Please retype the entries below exactly, only from their first line through the line containing "web chính thức</span>", leaving every picture out.
──────── RECORDS FOR THIS EXERCISE ────────
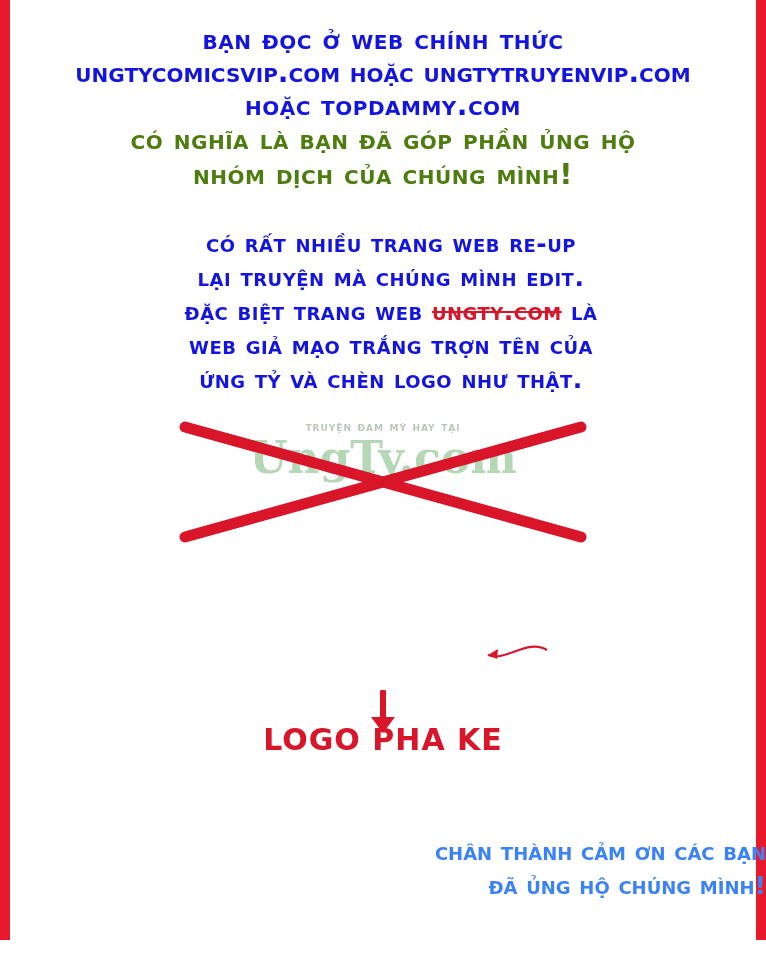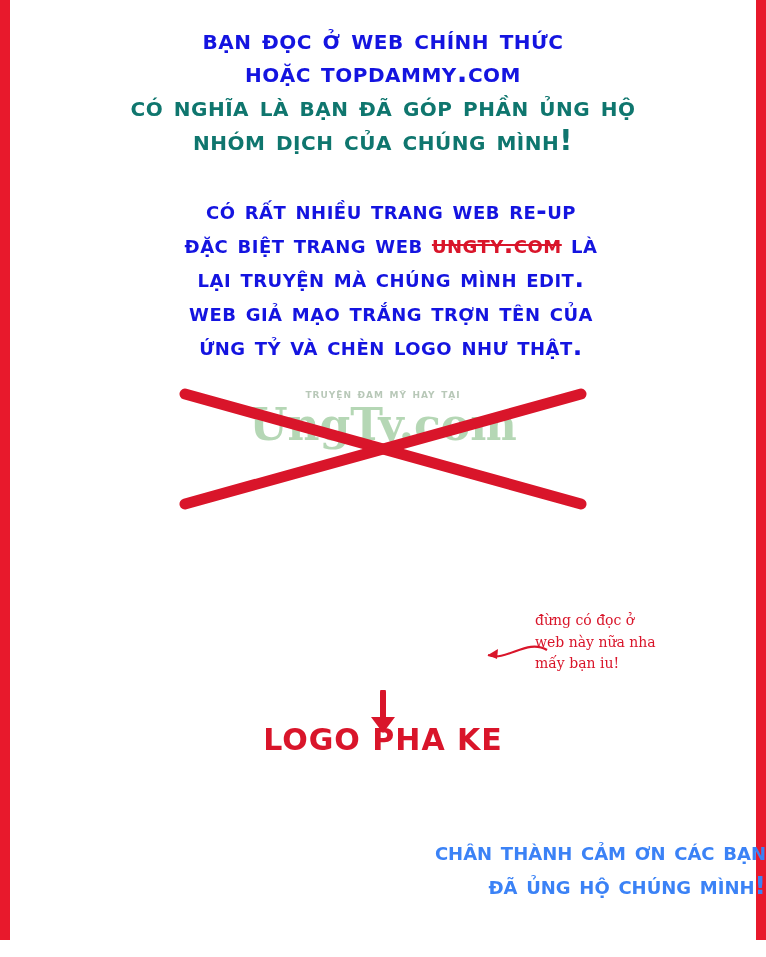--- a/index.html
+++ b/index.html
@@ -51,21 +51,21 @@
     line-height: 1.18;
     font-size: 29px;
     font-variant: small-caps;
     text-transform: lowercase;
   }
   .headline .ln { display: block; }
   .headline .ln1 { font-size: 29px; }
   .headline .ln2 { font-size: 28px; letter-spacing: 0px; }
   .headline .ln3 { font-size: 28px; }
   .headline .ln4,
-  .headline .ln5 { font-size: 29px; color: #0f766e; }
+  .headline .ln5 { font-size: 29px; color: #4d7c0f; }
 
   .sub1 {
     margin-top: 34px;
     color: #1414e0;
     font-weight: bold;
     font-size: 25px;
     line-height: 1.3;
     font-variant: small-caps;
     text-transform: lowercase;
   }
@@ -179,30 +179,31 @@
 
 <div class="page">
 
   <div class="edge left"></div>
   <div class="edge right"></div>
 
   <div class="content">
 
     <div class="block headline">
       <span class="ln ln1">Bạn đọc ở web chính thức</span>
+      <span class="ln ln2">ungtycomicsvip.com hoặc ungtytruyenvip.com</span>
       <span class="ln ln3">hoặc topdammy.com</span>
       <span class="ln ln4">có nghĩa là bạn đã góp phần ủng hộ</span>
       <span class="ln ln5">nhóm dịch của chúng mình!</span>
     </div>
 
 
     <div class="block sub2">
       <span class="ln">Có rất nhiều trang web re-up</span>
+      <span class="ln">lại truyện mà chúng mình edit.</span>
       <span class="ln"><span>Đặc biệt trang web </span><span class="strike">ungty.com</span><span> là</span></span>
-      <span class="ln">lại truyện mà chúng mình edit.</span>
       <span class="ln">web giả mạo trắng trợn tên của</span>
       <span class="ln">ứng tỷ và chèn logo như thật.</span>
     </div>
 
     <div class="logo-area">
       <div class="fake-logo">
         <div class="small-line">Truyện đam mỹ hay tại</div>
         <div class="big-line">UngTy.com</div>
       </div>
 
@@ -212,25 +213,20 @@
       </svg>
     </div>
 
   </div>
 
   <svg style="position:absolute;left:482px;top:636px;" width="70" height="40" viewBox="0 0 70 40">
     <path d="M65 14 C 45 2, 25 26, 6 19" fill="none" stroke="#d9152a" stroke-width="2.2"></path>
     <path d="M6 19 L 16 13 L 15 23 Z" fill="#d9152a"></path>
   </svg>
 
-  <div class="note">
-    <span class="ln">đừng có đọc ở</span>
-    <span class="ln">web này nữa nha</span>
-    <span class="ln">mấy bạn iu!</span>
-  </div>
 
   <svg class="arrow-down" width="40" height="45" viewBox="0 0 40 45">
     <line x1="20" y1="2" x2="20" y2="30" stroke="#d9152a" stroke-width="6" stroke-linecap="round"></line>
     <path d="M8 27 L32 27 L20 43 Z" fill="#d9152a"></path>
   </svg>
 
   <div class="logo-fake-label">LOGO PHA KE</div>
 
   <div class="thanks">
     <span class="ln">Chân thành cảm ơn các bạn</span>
────────
ANSWER BOX:
--- a/index.html
+++ b/index.html
@@ -51,21 +51,21 @@
     line-height: 1.18;
     font-size: 29px;
     font-variant: small-caps;
     text-transform: lowercase;
   }
   .headline .ln { display: block; }
   .headline .ln1 { font-size: 29px; }
   .headline .ln2 { font-size: 28px; letter-spacing: 0px; }
   .headline .ln3 { font-size: 28px; }
   .headline .ln4,
-  .headline .ln5 { font-size: 29px; color: #0f766e; }
+  .headline .ln5 { font-size: 29px; color: #4d7c0f; }
 
   .sub1 {
     margin-top: 34px;
     color: #1414e0;
     font-weight: bold;
     font-size: 25px;
     line-height: 1.3;
     font-variant: small-caps;
     text-transform: lowercase;
   }
@@ -179,30 +179,31 @@
 
 <div class="page">
 
   <div class="edge left"></div>
   <div class="edge right"></div>
 
   <div class="content">
 
     <div class="block headline">
       <span class="ln ln1">Bạn đọc ở web chính thức</span>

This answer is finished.